Find how many lines of the records hold the string "left" and reply with only that total.

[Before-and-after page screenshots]
- Opening Delimiter -

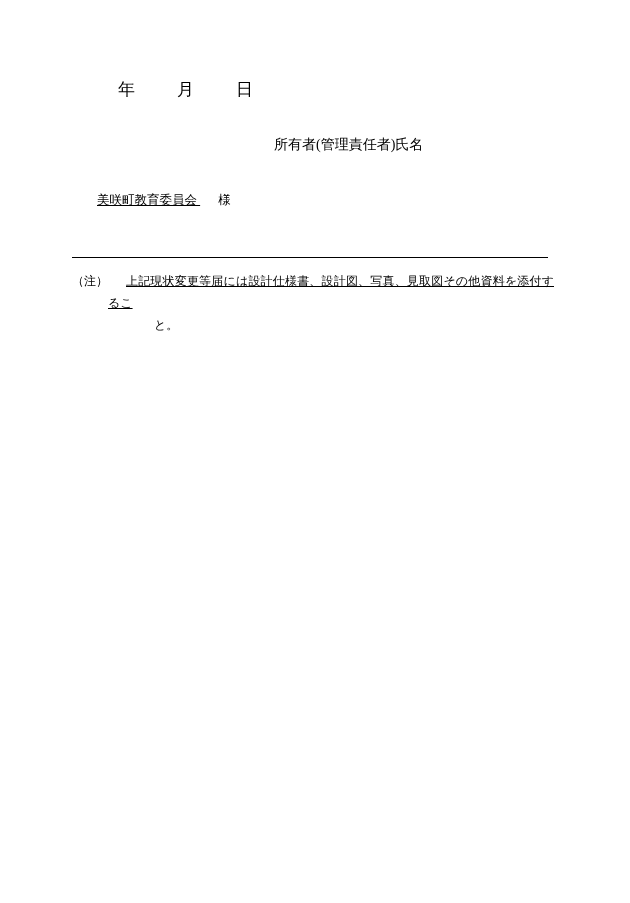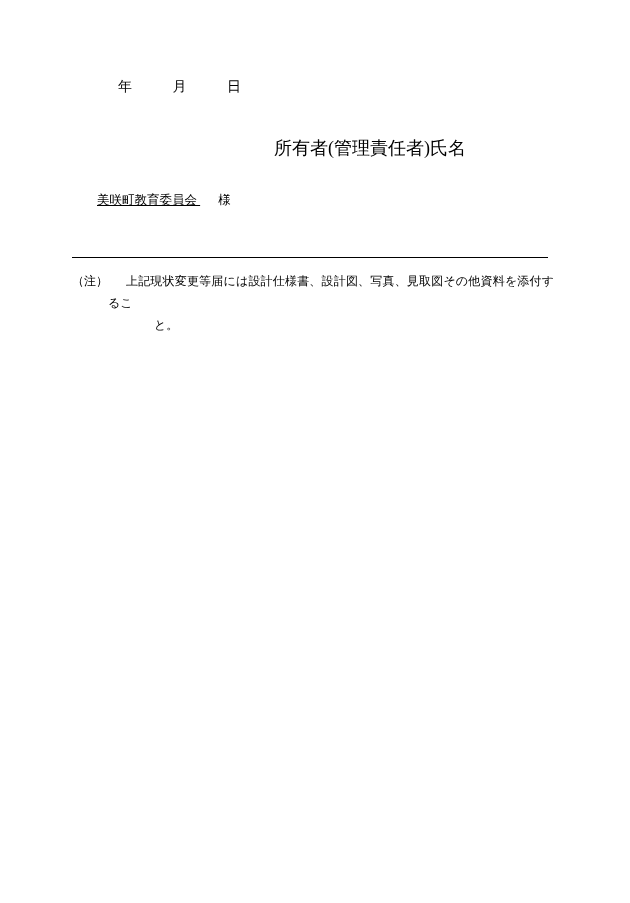--- a/index.html
+++ b/index.html
@@ -25,7 +25,7 @@
     position: absolute;
     left: 118px;
     top: 78px;
-    font-size: 14px;
+    font-size: 17px;
     letter-spacing: 0.5px;
     white-space: nowrap;
   }

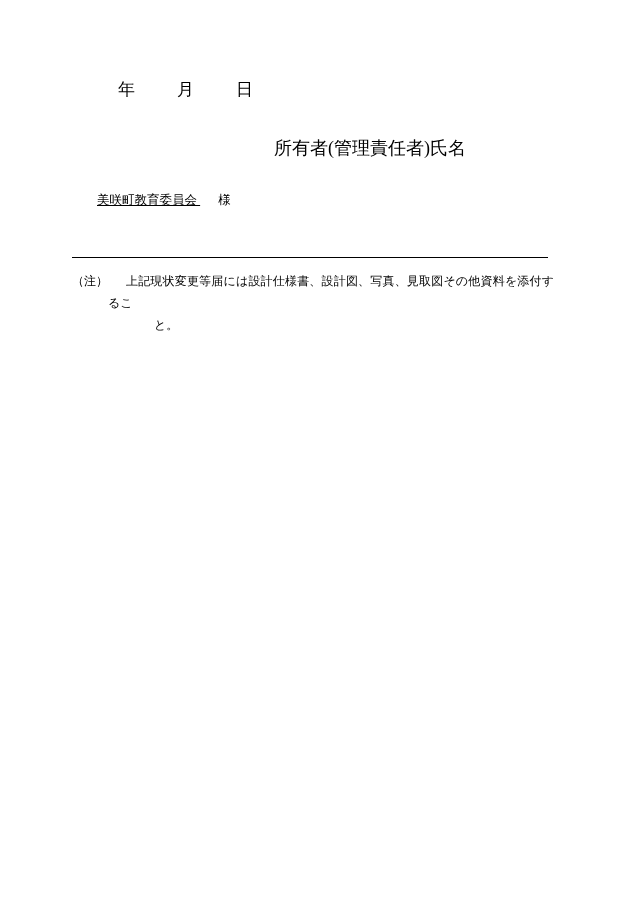--- a/index.html
+++ b/index.html
@@ -40,7 +40,7 @@
     position: absolute;
     left: 274px;
     top: 136px;
-    font-size: 18px;
+    font-size: 14px;
     white-space: nowrap;
   }
   .addressee-line {

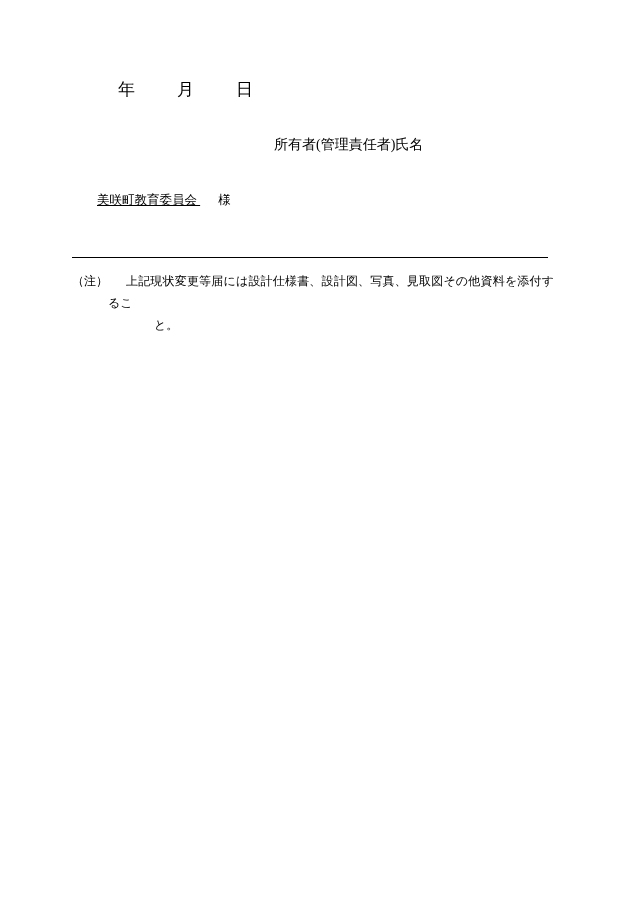--- a/index.html
+++ b/index.html
@@ -78,6 +78,7 @@
   .note-body {
     margin-left: 36px;
     text-align: justify;
+    text-decoration: underline;
   }
   .note-cont {
     margin-left: 82px;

- Closing Delimiter -

→ **Written answer**
4